Dormito en las noches tropicales de agosto con las ventanas cerradas y cuando las abro asfixiada buscando un poco del aire nocturno allí está, enhiesta, la noria. Con el hipocampo afectado y al borde de la epilepsia entre colores, luces y sonidos, entro en ese duermevela que me permite sobrevivir hasta el amanecer. El café hace el resto.

Tengo la enorme suerte de no trabajar en agosto, pero mucha gente sí lo hace. Se despiertan de madrugada empapados en sudor sin haber podido pegar un ojo, me consta que además algunos tienen una peña debajo de sus casas. Y para aquellos que piensan que no es para tanto y que total son unos días al año, prueben a intentar dormir en esas condiciones.

Muchas personas están enfermas, son ancianas o tienen niños pequeños, personas dependientes a su cargo o simplemente no entienden, como es mi caso, que las fiestas de una ciudad tengan que extenderse a lo largo de nueve días con sus noches. Muchos no entendemos que todas las actividades deban hacerse con música estridente, o llevando una banda de música a la espalda, como si se tratase de una película de Kusturica.

El disfrute de unos cuantos no puede hacerse a costa del sufrimiento del resto. Si ocurre esto es que algo falla en el entendimiento de los grupos políticos. Ha de haber, es necesario, un espacio para la convivencia en el que todos podamos disfrutar de las fiestas; por imaginar posibilidades quizás unas fiestas más cortas de cuatro días (de jueves a domingo) serían una solución. Otra que se me ocurre es moderar el sonido a unos decibelios que sean compatibles con el descanso y con la vida.
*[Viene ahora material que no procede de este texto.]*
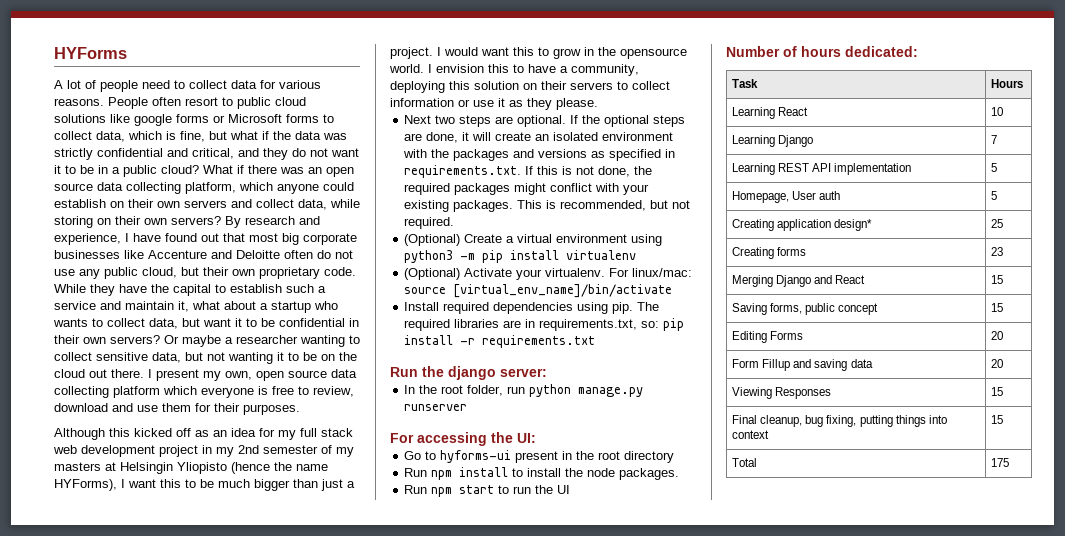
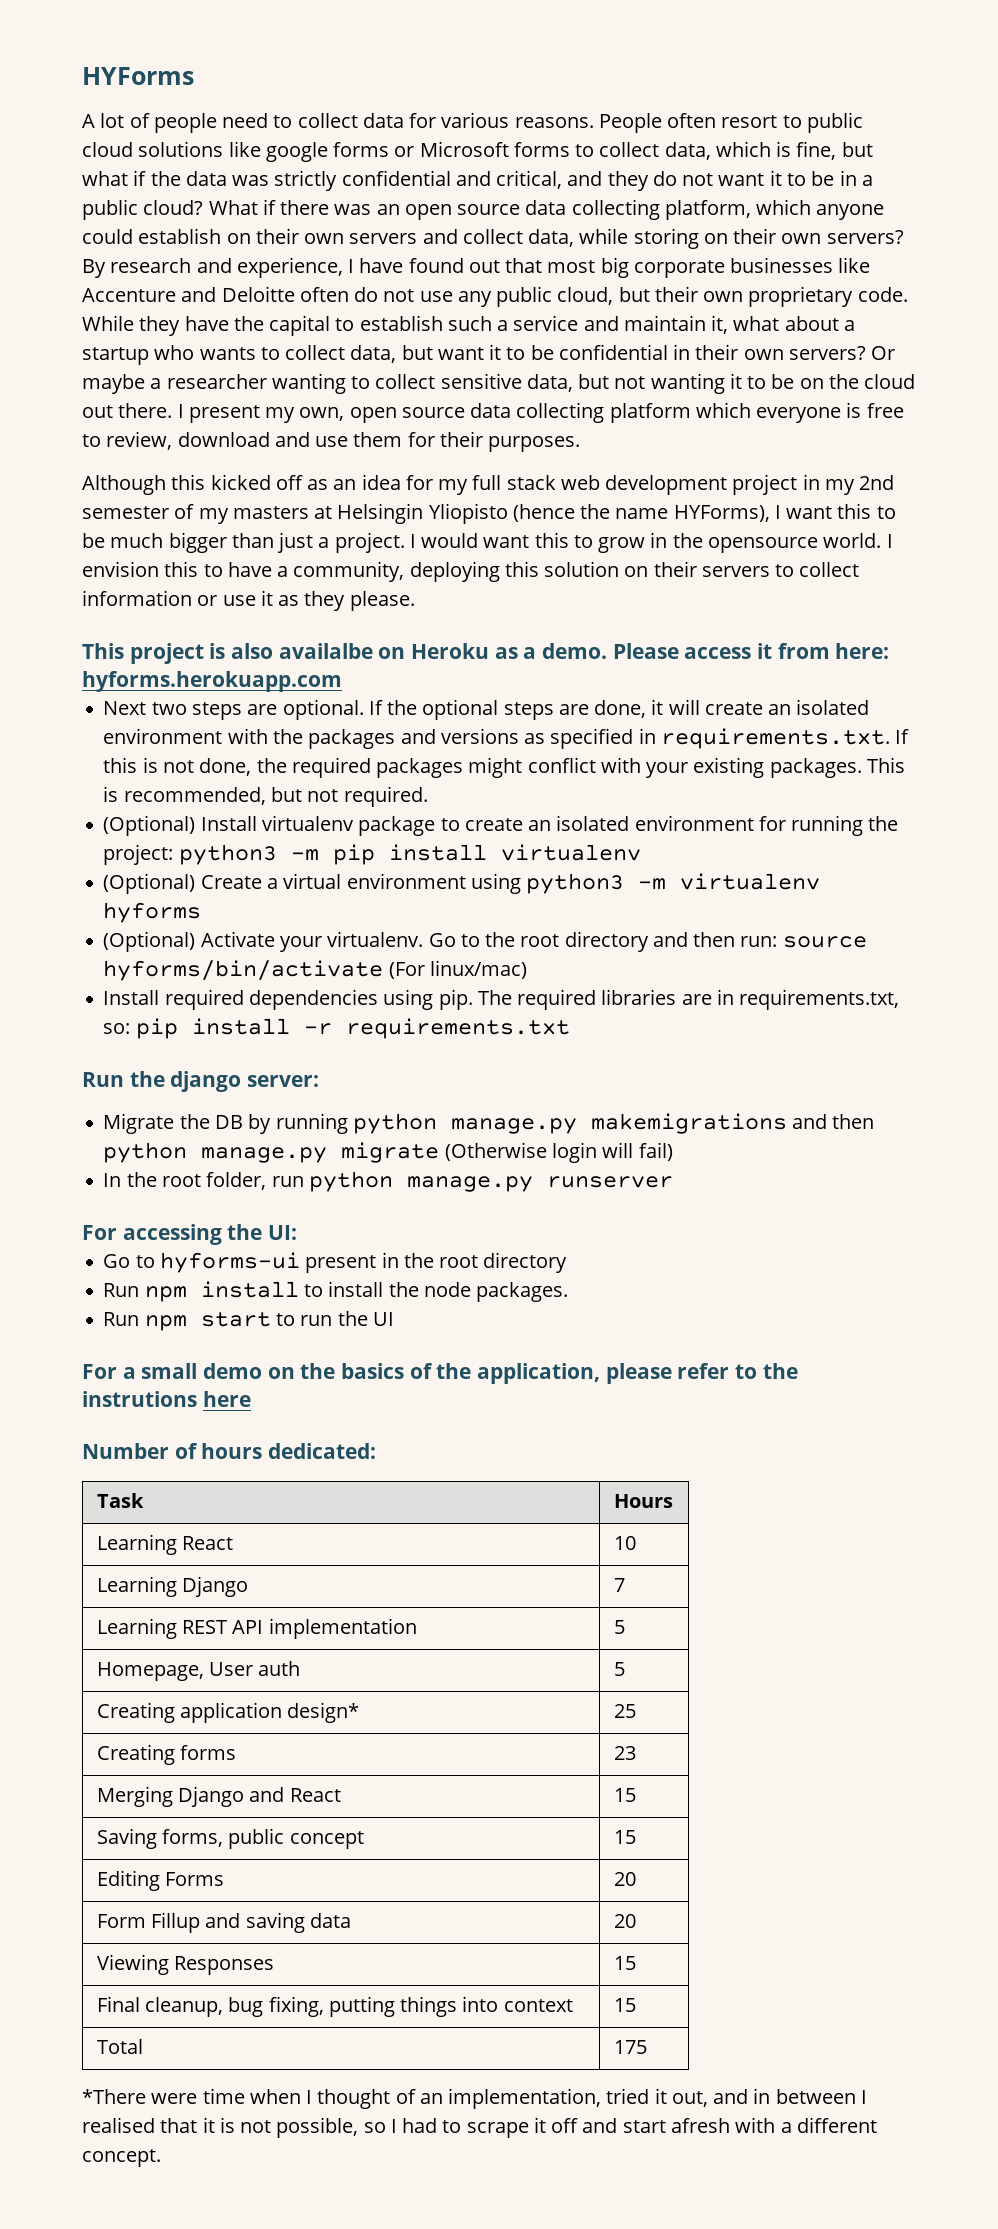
(598, 104) none -> [82,643,890,664] [82,671,342,692] // This project is also availalbe on Heroku as a demo. Please access it from here: hyforms.herokuapp.com
(455, 223) none -> [103,815,899,836] [103,844,641,865] // (Optional) Install virtualenv package to create an isolated environment for running the project: python3 -m pip install virtualenv
[482,250,637,263] pip install virtualenv -> [680,873,821,890] [103,902,202,923] virtualenv hyforms
[609,268,693,277] [404,284,673,298] For linux/mac: source [virtual_env_name]/bin/activate -> [428,931,867,952] [103,960,527,981] Go to the root directory and then run: source hyforms/bin/activate (For linux/mac)
(547, 372) none -> [103,1113,875,1134] [103,1142,673,1163] // Migrate the DB by running python manage.py makemigrations and then python manage.py migrate (Otherwise login will fail)
(571, 489) none -> [82,1363,798,1384] [82,1391,251,1407] // For a small demo on the basics of the application, please refer to the instrutions here
(1010, 462) none -> [82,2088,867,2109] [82,2117,877,2138] [82,2149,161,2167] // *There were time when I thought of an implementation, tried it out, and in between I realised that it is not possible, so I had to scrape it off and start afresh with a different concept.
Pero, ¡ah, quién soy yo!, apenas una vecina con una imaginación desbocada, ilusionada e insistente votante de los gobiernos del cambio.

Así, hastiada con esta situación que se mantiene en el tiempo el año pasado, buscando la complicidad que me da la afinidad, escribí un mail a la Concejalía de Cultura en el que expresaba estas y otras preocupaciones similares. Nunca recibí contestación al mismo. Nada. Nothing. Rien. Niente.

A pesar de todo, y de todos, sigo inasequible al desaliento asomándome al balcón a esperar a que sople el viento del cambio. Pero de verdad.